8月25日に手話スピーチコンテストが行われ、福島の柏原力樹さんが優勝したという記事を読んだ。

そして、https://note.mu/take/n/ncfd170c05fec

こちらのnoteを読んで、「言語力」とは何だろうと、ふと考えた。
もちろん、これまでも言語力については色々考え、子どもたちの言語力を伸ばすためにできることも考えて続けている。
聴覚障害児は基本的には音声情報の入力が制限されるため、言語を獲得することが困難なため、聴覚障害児療育や教育における最大の目的は「日本語の習得」と言っても過言ではない現状がある。

ただ、多くの療育・教育担当者が想定する「言語力」に私は違和感を感じることがある。

言語力とはなにか?

文部科学省では、言語力を以下のよう解釈している。

知識と経験、論理的思考、感性・情緒等を基盤として、自らの考えを深め、他者とコミュニケーションを行うために言語を運用するのに必要な能力

こうであるとするならば、言語力とは、深く思考する、自分のアイディアを掘り下げていく、自分らしく社会と交わるためのものであると思うのだ。

決して「音声言語でしゃべれること」「文法的に正しい文章が書けること」のみが言語力ではない。
もちろん、社会と適切に交わるためには相手に「ことば」という共通の記号を文法的に正しく用いるということは、自分の内にある考えやイメージを相手と共有するために前提となるものではある。

文章が正しければそれでいいのか?

しかし、正しい文章を書ける、言えることを目的とするのは、少し違うと私は考えている。

重要なことは、正しいとされる文章を書いたり言えたりする力を用いて「何を考え、伝えるか」なのではないだろうか。
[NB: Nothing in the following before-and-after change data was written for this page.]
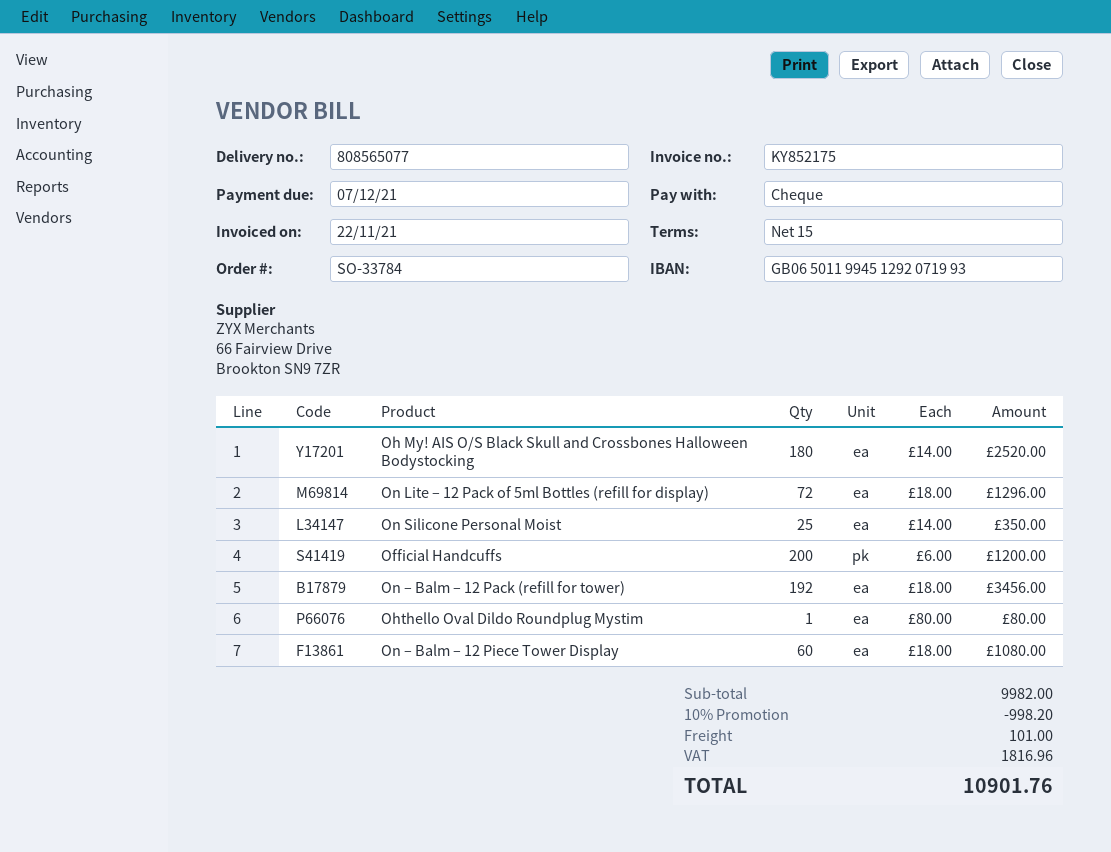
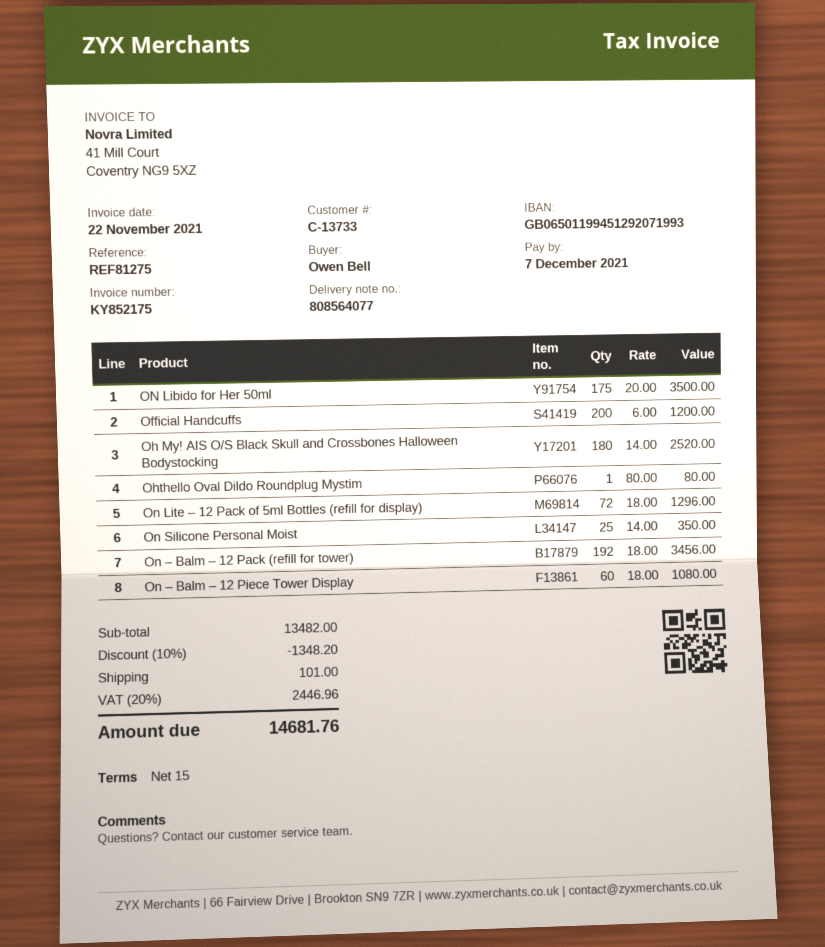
delivery note number: 808565077 -> 808564077
ON Libido for Her 50ml: none -> 175 x 20.00 = 3500.00
subtotal: 9982.00 -> 13482.00
discount: 10% = 998.20 -> 10% = 1348.20
tax: 1816.96 -> 2446.96
total: 10901.76 -> 14681.76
外の世界からの情報を取り込み、整理し、考えを深め、社会と共有する。
書けたり言えたりすることは、共有する過程を支える一部にすぎず、すべてではない。

自分の中に生まれた感情に「ことば」という服を着せて歩かせてみる。
そこには、表情・目線・身振りなど様々なアクセサリーがあって然るべきでもあるだろう。

ふと浮かんだイメージはそんな感じだ。
この私の中に生まれたイメージだって、私が持っていることばを使って皆さんに伝えることができる。
けれど、これが絵であってもいいわけである。
ただ、絵にするためには自分の中でことばを用いて思考する必要がある。

たとえ目に見える形ではなくても、どこかに「ことば」は息づいているのではないだろうか。

それこそが本質的な言語力だと思う。
手話スピーチコンテストの記事は、そんな考えを深める機会を私に与えてくれた。